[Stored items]
:::::

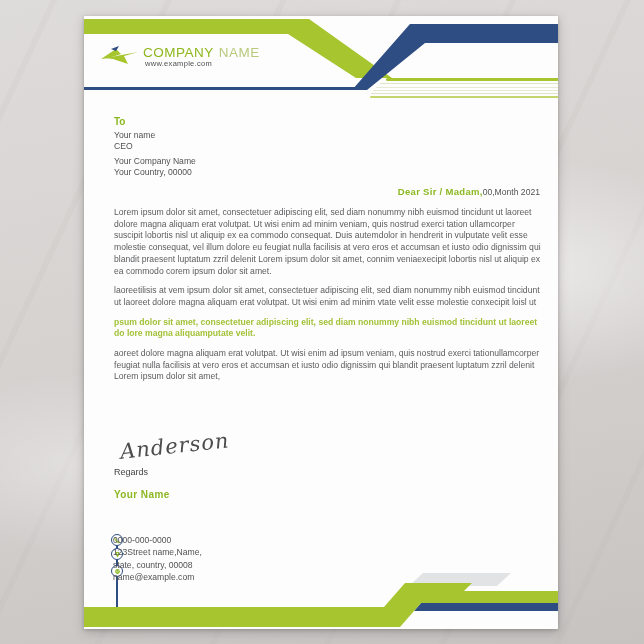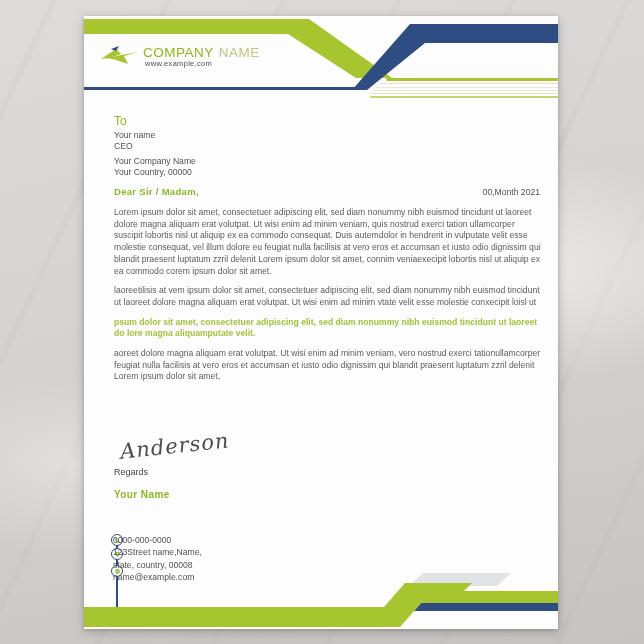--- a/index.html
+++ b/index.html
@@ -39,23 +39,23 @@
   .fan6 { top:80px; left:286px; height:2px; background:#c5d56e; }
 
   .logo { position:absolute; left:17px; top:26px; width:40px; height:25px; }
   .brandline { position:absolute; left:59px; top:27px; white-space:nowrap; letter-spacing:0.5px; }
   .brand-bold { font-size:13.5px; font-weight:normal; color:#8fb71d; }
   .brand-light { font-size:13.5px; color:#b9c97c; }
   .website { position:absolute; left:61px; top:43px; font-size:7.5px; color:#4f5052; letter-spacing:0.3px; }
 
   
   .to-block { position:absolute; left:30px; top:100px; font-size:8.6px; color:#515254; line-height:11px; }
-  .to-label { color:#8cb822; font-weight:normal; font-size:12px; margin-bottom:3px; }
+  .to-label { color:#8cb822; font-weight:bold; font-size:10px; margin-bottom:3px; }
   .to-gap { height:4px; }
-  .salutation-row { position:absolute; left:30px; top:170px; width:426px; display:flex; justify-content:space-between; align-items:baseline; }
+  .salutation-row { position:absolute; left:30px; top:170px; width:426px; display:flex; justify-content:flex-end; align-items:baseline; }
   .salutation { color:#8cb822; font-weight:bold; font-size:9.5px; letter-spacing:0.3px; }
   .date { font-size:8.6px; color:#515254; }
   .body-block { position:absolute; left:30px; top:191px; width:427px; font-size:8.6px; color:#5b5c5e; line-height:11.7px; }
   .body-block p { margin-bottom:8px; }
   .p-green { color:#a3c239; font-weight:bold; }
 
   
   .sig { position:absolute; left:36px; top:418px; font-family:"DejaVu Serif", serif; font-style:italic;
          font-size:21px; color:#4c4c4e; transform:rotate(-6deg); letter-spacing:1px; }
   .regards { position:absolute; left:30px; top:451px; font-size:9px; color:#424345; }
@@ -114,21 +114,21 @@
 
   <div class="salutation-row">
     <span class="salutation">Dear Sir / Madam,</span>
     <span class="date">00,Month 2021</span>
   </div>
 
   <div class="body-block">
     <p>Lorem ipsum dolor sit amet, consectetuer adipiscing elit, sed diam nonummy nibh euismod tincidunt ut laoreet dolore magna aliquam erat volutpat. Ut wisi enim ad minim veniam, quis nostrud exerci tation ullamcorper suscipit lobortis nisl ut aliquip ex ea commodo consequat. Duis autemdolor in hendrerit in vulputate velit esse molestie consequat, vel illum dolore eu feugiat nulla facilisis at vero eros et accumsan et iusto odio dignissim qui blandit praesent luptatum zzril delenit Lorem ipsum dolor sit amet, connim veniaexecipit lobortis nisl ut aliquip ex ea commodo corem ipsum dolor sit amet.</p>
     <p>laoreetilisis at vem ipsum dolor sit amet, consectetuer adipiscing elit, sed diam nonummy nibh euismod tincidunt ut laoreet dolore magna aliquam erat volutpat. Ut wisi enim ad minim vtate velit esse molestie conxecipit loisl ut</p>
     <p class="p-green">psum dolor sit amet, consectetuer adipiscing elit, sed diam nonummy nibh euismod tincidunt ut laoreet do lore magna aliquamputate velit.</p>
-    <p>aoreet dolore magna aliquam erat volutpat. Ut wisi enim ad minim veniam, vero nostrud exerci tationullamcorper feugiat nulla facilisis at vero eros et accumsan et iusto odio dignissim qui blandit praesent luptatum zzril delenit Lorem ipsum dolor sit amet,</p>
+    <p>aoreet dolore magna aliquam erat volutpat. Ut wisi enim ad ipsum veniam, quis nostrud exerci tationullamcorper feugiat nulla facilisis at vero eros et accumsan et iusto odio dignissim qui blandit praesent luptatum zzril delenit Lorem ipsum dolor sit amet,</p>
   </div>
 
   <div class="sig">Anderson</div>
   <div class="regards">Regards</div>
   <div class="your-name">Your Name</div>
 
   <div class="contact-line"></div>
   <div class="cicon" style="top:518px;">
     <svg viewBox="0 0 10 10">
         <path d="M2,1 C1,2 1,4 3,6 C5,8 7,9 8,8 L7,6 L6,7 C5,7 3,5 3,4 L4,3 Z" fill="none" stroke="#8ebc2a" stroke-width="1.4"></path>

:::::

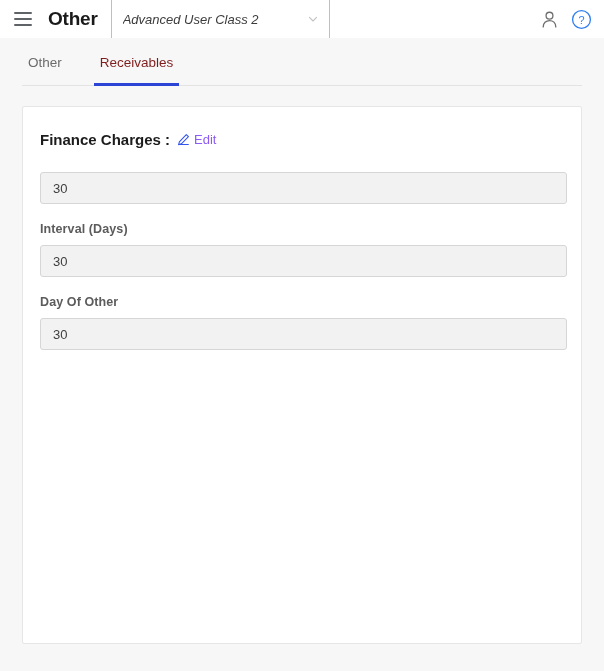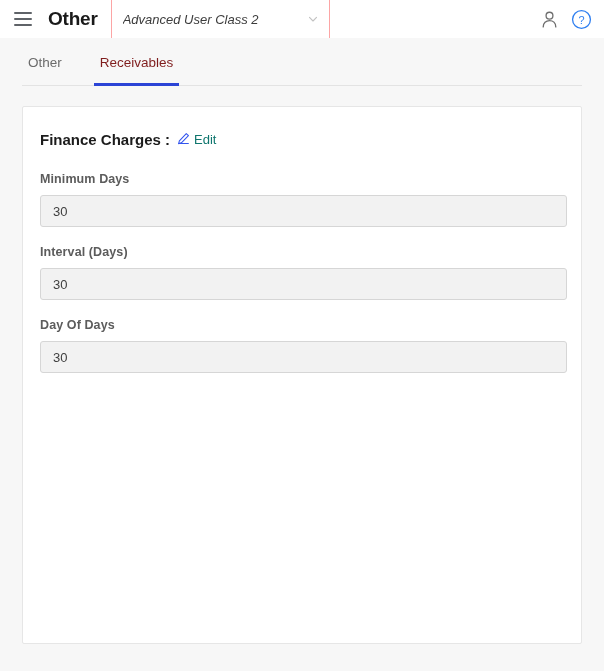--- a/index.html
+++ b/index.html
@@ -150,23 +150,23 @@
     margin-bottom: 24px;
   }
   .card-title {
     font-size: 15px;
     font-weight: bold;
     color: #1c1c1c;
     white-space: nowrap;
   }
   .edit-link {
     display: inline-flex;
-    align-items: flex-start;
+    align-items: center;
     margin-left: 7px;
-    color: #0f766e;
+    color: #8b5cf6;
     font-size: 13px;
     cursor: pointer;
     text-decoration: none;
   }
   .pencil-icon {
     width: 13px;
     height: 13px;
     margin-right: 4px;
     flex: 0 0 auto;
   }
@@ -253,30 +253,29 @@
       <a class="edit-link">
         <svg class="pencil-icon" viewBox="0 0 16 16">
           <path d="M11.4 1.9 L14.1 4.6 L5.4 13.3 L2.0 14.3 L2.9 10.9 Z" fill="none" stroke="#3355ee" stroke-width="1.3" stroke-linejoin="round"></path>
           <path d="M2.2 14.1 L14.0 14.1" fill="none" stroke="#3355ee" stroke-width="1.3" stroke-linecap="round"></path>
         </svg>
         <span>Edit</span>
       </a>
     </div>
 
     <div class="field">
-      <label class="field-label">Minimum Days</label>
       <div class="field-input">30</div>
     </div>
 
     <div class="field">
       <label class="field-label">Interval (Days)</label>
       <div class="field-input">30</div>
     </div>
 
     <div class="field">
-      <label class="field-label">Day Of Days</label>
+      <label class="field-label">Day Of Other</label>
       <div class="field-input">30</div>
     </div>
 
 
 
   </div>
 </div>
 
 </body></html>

:::::

From the records above, print only the lines between the one holding "<span>Edit</span>" and the one holding "</body></html>", inclusive, exactly as they stand.

Reply to the exercise:
         <span>Edit</span>
       </a>
     </div>
 
     <div class="field">
-      <label class="field-label">Minimum Days</label>
       <div class="field-input">30</div>
     </div>
 
     <div class="field">
       <label class="field-label">Interval (Days)</label>
       <div class="field-input">30</div>
     </div>
 
     <div class="field">
-      <label class="field-label">Day Of Days</label>
+      <label class="field-label">Day Of Other</label>
       <div class="field-input">30</div>
     </div>
 
 
 
   </div>
 </div>
 
 </body></html>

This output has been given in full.